Constructing Knowledge Graph with LLM -- this chapter focuses on the index creation. Search is traditionally done on unstructured data such as text documents. This chapter describes using the LLM to extract entities of known types (PERSON, ORGANIZATION, LOCATION, etc), followed by a manual / semi-manual Graph Modeling step to set up relations between these extracted entities and build a schema. It then talks a little about convert specific query types into structured Cypher queries that leverage this schema.
Microsoft GraphRAG Implementation -- this chapter deals specifically with Microsoft's GraphRAG implementation. While most people think of GraphRAG as any infrastructure that supports incorporating Graph Search into a RAG pipeline, Microsoft specifies it as a multi-step recipe to build your KG from your data sources and use results from your KG to support a RAG pipeline. The steps involved are structured extraction and community detection, followed by summarization of community chunks into synthetic nodes. To some extent this is similar to Chonkie's Semantic Double Pass Merging (SDPM) chunker, except that the size of the skip window is unbounded. These synthetic chunks can be useful to answer global questions that span multiple ideas across the corpus. However, as the authors show, this approach can be effective for local queries as well.
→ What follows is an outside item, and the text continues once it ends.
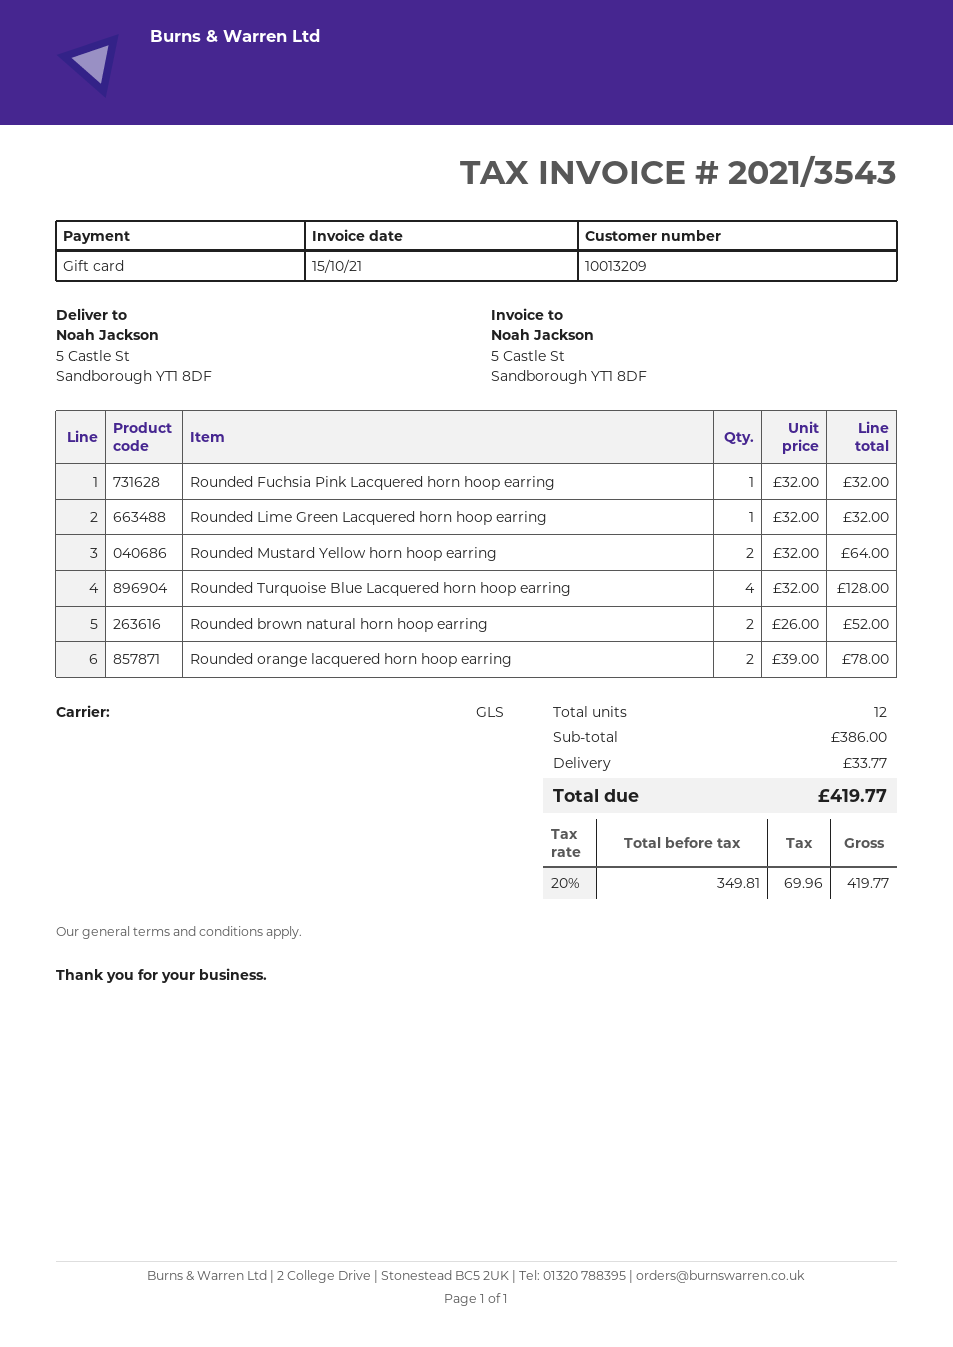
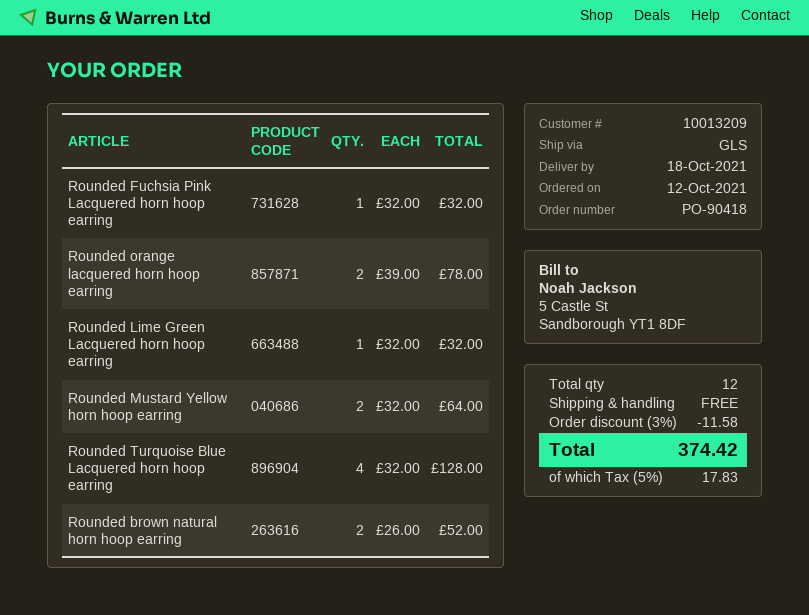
discount: none -> 3% = 11.58
shipping: 33.77 -> 0.00
tax: 20% = 69.96 -> 5% = 17.83
total: 419.77 -> 374.42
RAG Application Evaluation -- because of the stochastic nature of LLMs, evaluating RAG pipelines in general present some unique challenges. Here these challenges are investigated with particular reference to GraphRAG systems, i.e. where the retrieval context is provided by Knowledge Graphs. The authors describe some metrics fro the RAGAS library, where LLMs are used to generate these metrics from outputs at different stages of the RAG pipeline. It also discusses ideas for setting up an evaluation dataset. The metrics covered in the example sare RAGAS context recall, faithfulness and answwr correctness.
Overall, the book takes a very practical, hands-on approach to the subject. It is filled with code examples and practical advice for leveraging KGs in RAG, and using Large Language Models (LLM) to build KGs, as well as evaluating such pipelines. If you were thinking of incorporating Graph Search into your search pipeline, be it traditional, hybrid, RAG or agentic, you will find the information in the book useful and beneficial.